You're sounding more and more like a pompous loudmouth at the corner bar. Learned long ago that conversing with self-righteous guys like you is a waste of time. As stated previously, if a man is making a fool of himself get out of the way and let him continue.
You sir ocupy that stage in a one man show of frustration and cawling one line..The South lost because of economics and slavery, which in no way approaches the genesis of this discussion. You sir are the one who claimed a preeminent scholar in the precusors to the Civil War and the war itself was somehow a dolt and a person you would not deign to recognise as such. Your error not mine. As for ad hominem. What point of disagreement other than a trifle insult to your repudiation of Forrest McDonald had ad hominem played? You are correct however. This conversation serves no purpose. However thank you for hanging in there with your beliefs, it is the sign of a good man. I wish you well. In the future we will ,I am sure, agree on many more things than we disagree. May good fortune and health follow you and yours. I'll take a MacDonald over say, a Schlessinger although the 'accolades' of others rarely have an influence over my opinions nor should they. I laid out my points and you've selectively ignored them although you feel the need to support your arguments by quoting the arguments of others.
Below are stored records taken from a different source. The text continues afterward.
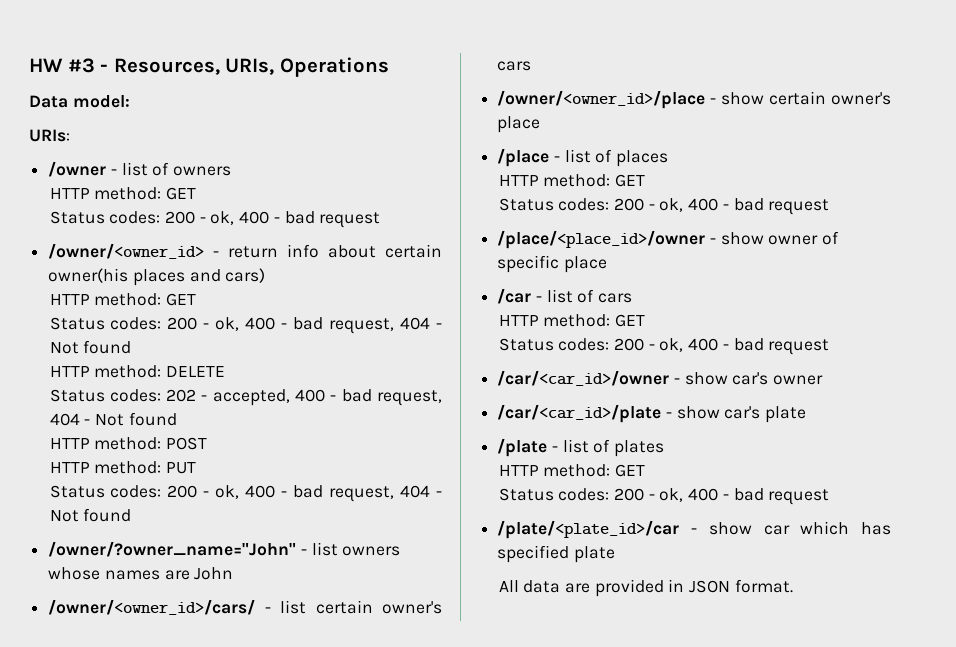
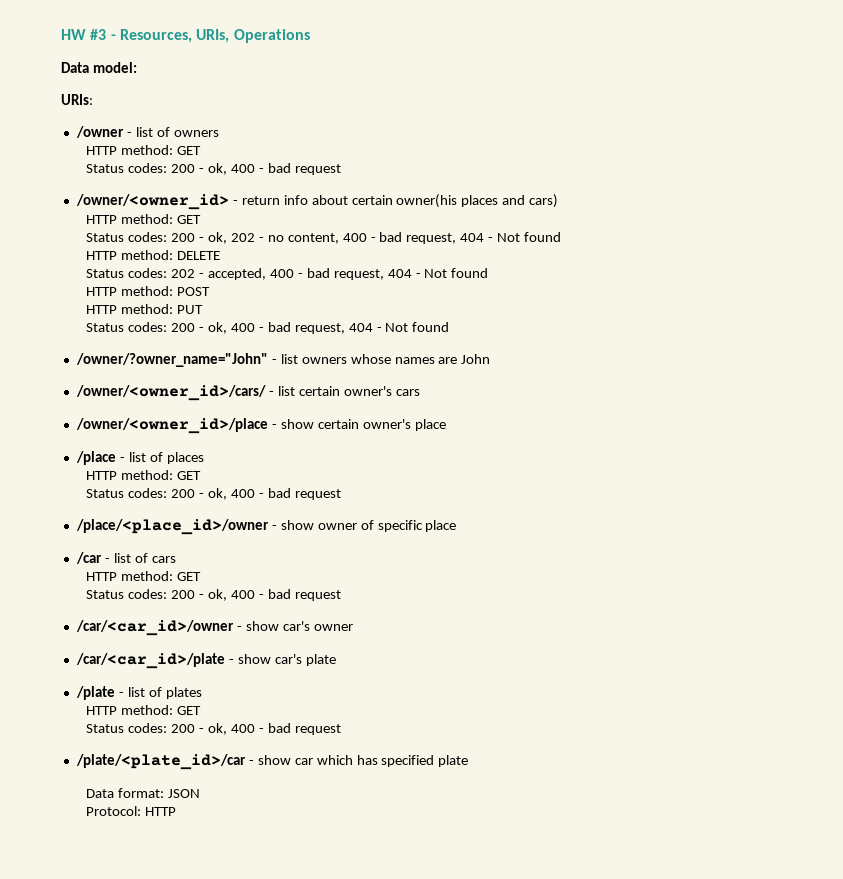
  /owner/<owner_id> - return info about certain owner(his places and cars)
  HTTP method: GET
- Status codes: 200 - ok, 400 - bad request, 404 - Not found
+ Status codes: 200 - ok, 202 - no content, 400 - bad request, 404 - Not found
- All data are provided in JSON format.
+ Data format: JSON
+ Protocol: HTTP

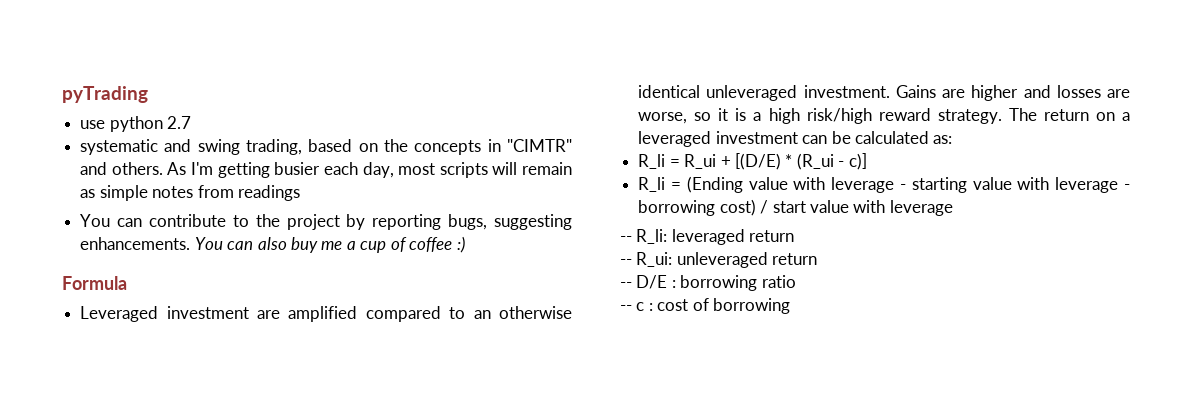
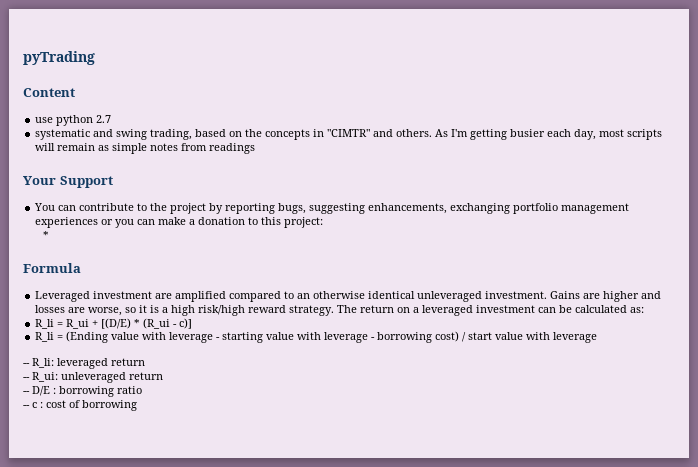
+ Content
+ Your Support
- You can contribute to the project by reporting bugs, suggesting enhancements. You can also buy me a cup of coffee :)
+ You can contribute to the project by reporting bugs, suggesting enhancements, exchanging portfolio management experiences or you can make a donation to this project:
+ *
A war of quotations could be escalated if you'd like but it will cause millions in damage and cost thousand of lives.
You've lost me with the comment regarding my 'claiming a preeminent scholar' was a dolt. Never said it. If disagreeing with a premise is an insult,you are more sensitive than any serious historian would feel to be appropriate. As far as my frustration, I have none. All the best to you as well. Not trying to be anything but understanding here but are you saying your scholarship exceeds those I cited?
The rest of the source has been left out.